Today is my first non-review column in a while, as I look at some notable ratings performances from premiere week (plus Monday night, where "Heroes" opened big, "Studio 60" continued to do meh and "Runaway" ceased to exist).

Since there's already a thread for "Gilmore Girls," and since "House" is quickly becoming a show whose goodness is consistently specific, I don't have much to say about it, save that House was funnier than usual (especially answering Cutty's phone, quoting "Casablanca" to an oblivious Thong Girl, and in the "You can't stop our love!" bit from the previews).

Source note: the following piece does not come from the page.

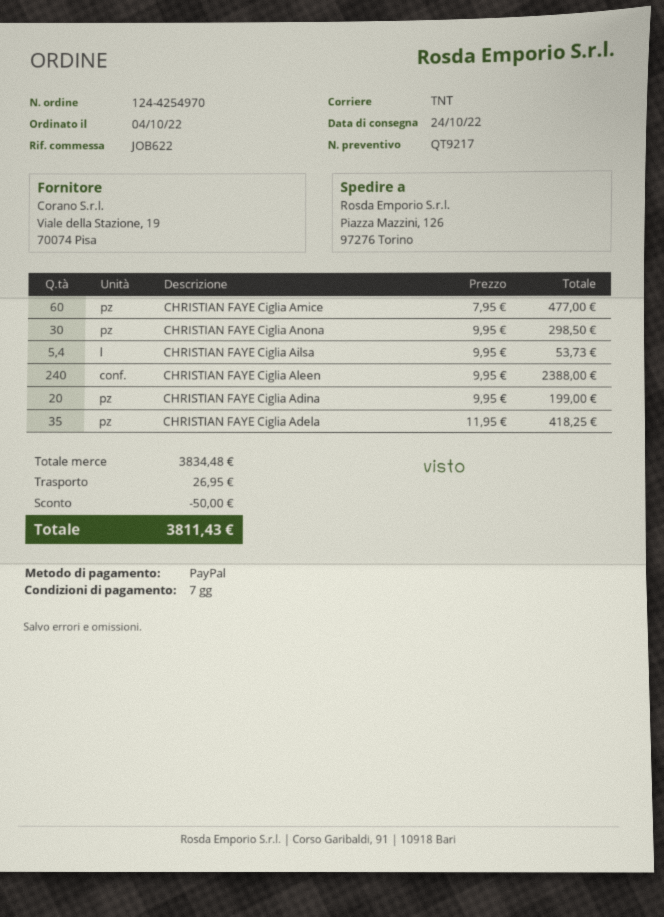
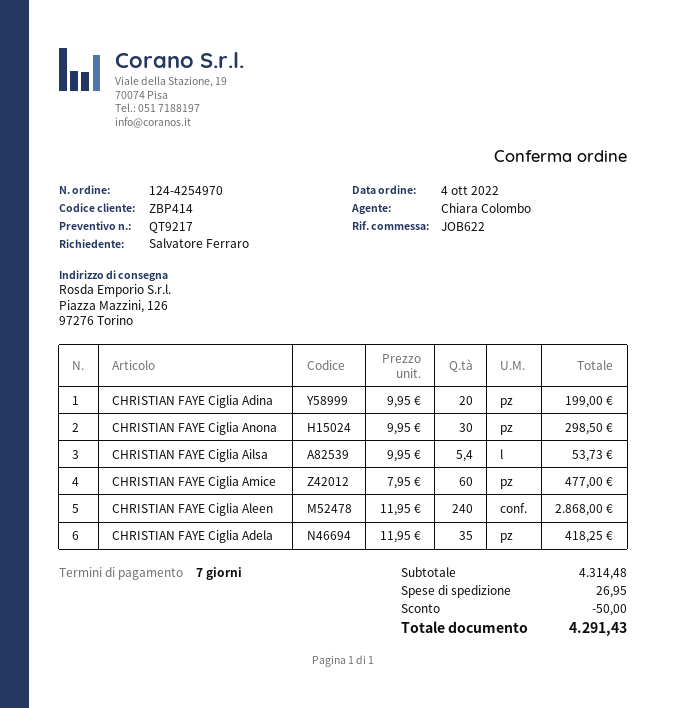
CHRISTIAN FAYE Ciglia Aleen: 240 x 9.95 = 2388.00 -> 240 x 11.95 = 2868.00
subtotal: 3834.48 -> 4314.48
total: 3811.43 -> 4291.43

So that leaves "Smith," which I'll discuss in more detail just as soon as I finish calling all of my spouse's known associates...

The good:
  • Virginia Madsen got more of the focus, even if her story was inherently repetitive.
  • More Shohreh Aghdashloo, too.
  • The show is following up on Annie's screw-up with the tasered woman (there were better ways to brush her off in the first place, and once put in that position in the alley, she probably shouldn't have let her live).
  • The placeholder robbery story involved the three most interesting members of the crew.
The bad:
  • The motorcycle chase was beyond cheesey, and it kept gooooooooing. I'm not inherently opposed to chase scenes, but they either need to be shot with a hell of a lot more flair than we got here, or the emotional stakes need to be a lot higher. This was just a bad time-filler.
  • There was a witness to Jeff killing the bad surfer dudes? Huh? Wha? The whole point of the way that sequence was shot was how beautiful and isolated the spot was; if there was anyone within a distance to actually witness the killing, they wouldn't have gotten a good enough look for a police sketch. (And what homicide cop lets a drug dealer keep the sketch of a murder suspect he has the motive and the means to track down and kill on his own?)
  • The use of the temple from "The Usual Suspects" as the meeting place. I get that it's a beautiful location, but one of the best, most famous crime movies of the past decade used it prominently in almost exactly the same circumstance. Not as lame as that time Wells tried to steal The Board from David Simon's "Homicide" book for an early '90s cop show he was doing, but still something that invites unflattering comparisons.
The meh:
  • I don't mind seeing an occasional smaller robbery in between the crew's bigger scores, but even that's not going to be realistic every week. I wonder what an episode without any kind of heist will look like.
The ugly:
  • Ray Liotta's face scares me. It just does.
What did everybody else think?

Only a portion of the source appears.